• _Task requirements_: The pictures in the data below are to be omitted; all else must be duplicated exactly.

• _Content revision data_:
□ □ □

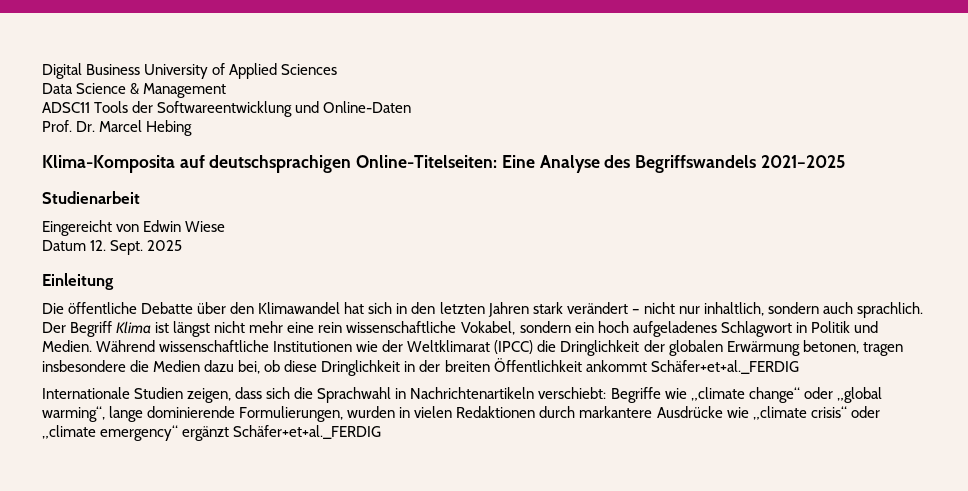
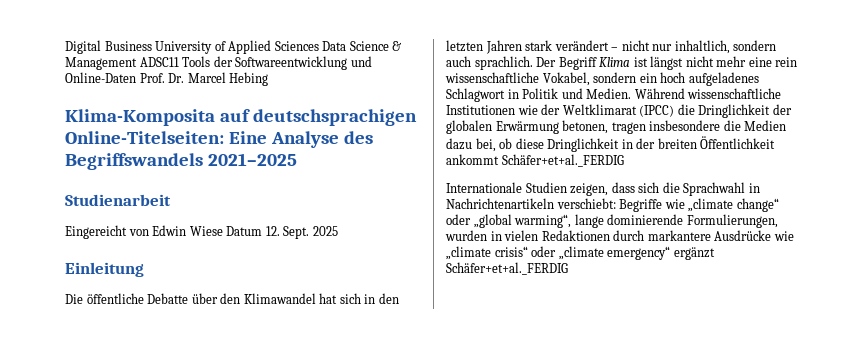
- Digital Business University of Applied Sciences
- Data Science & Management
- ADSC11 Tools der Softwareentwicklung und Online-Daten
- Prof. Dr. Marcel Hebing
+ Digital Business University of Applied Sciences Data Science & Management ADSC11 Tools der Softwareentwicklung und Online-Daten Prof. Dr. Marcel Hebing
- Eingereicht von Edwin Wiese
- Datum 12. Sept.
+ Eingereicht von Edwin Wiese Datum 12. Sept.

□ □ □

• _Exercise response_:
- Digital Business University of Applied Sciences
- Data Science & Management
- ADSC11 Tools der Softwareentwicklung und Online-Daten
- Prof. Dr. Marcel Hebing
+ Digital Business University of Applied Sciences Data Science & Management ADSC11 Tools der Softwareentwicklung und Online-Daten Prof. Dr. Marcel Hebing
- Eingereicht von Edwin Wiese
- Datum 12. Sept.
+ Eingereicht von Edwin Wiese Datum 12. Sept.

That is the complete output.